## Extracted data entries
-=-=-=-=-
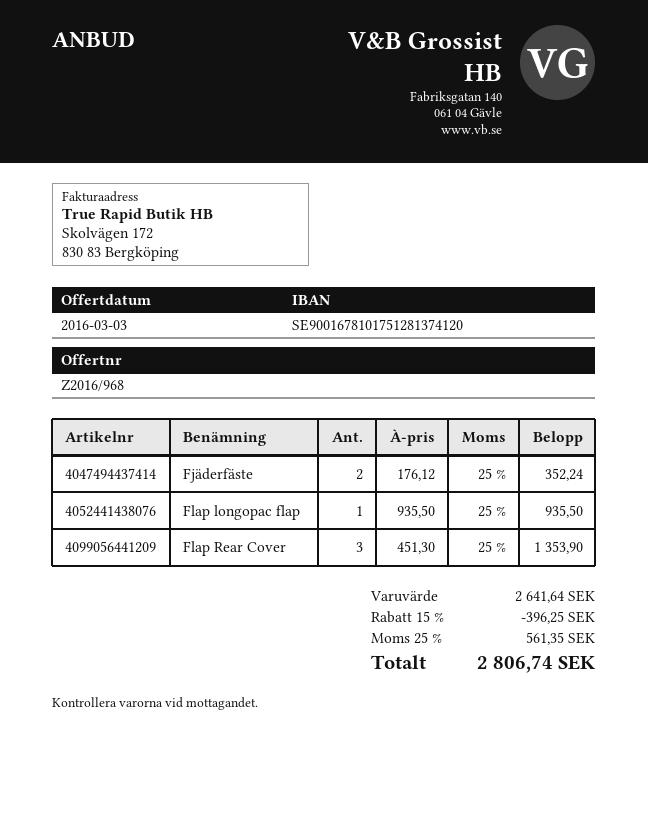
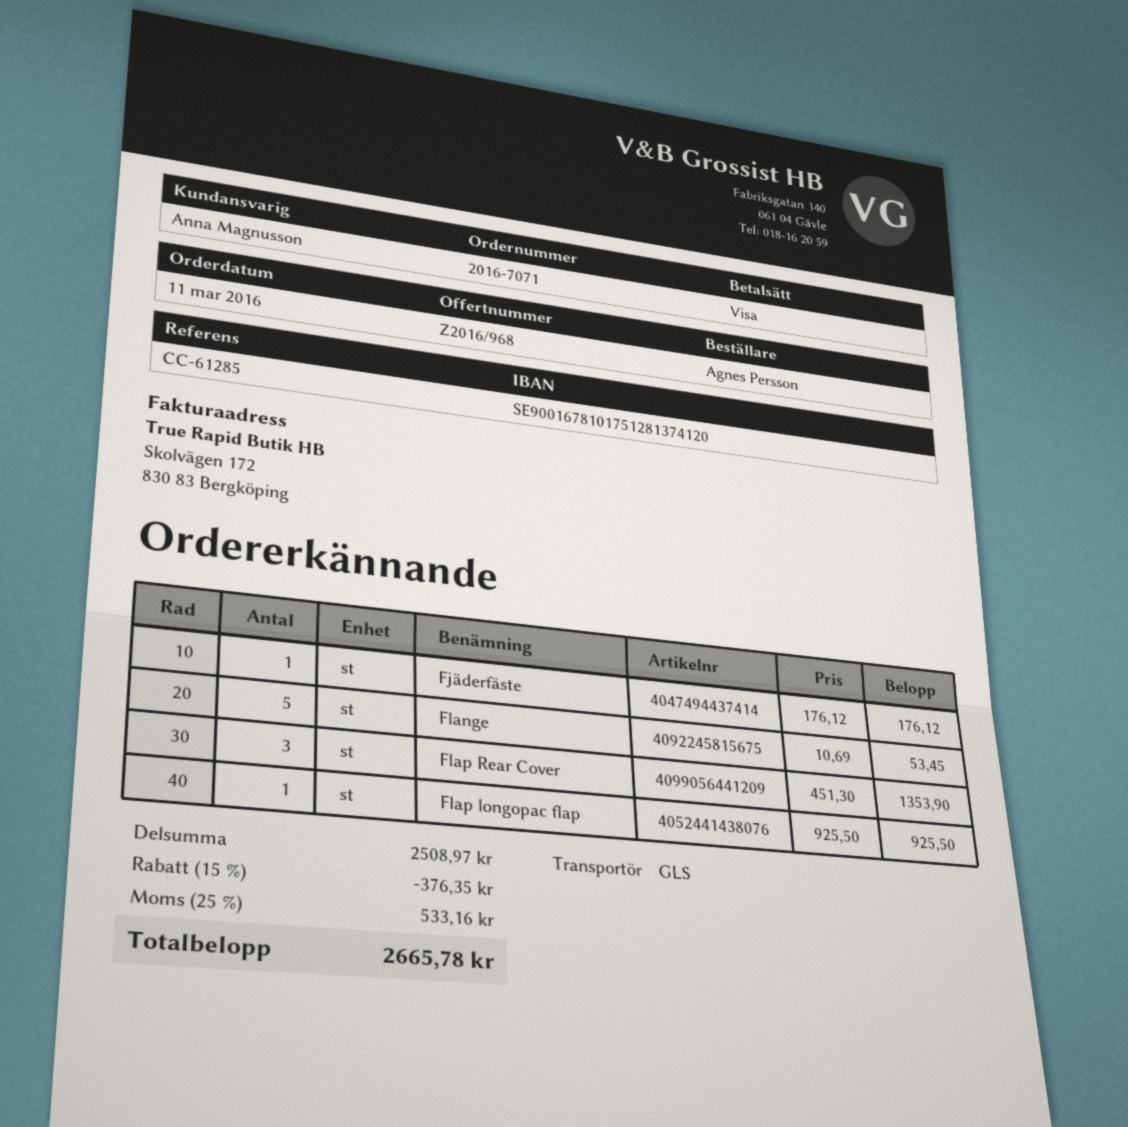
Fjäderfäste: 2 x 176.12 = 352.24 -> 1 x 176.12 = 176.12
Flap longopac flap: 1 x 935.50 = 935.50 -> 1 x 925.50 = 925.50
Flange: none -> 5 x 10.69 = 53.45
subtotal: 2641.64 -> 2508.97
discount: 15% = 396.25 -> 15% = 376.35
tax: 25% = 561.35 -> 25% = 533.16
total: 2806.74 -> 2665.78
-=-=-=-=-
## Prompt
Print exactly, and only, the lines from the line containing "Flange: none -> 5 x 10.69 = 53.45" through the final line of the records, both included.

## Exercise result
Flange: none -> 5 x 10.69 = 53.45
subtotal: 2641.64 -> 2508.97
discount: 15% = 396.25 -> 15% = 376.35
tax: 25% = 561.35 -> 25% = 533.16
total: 2806.74 -> 2665.78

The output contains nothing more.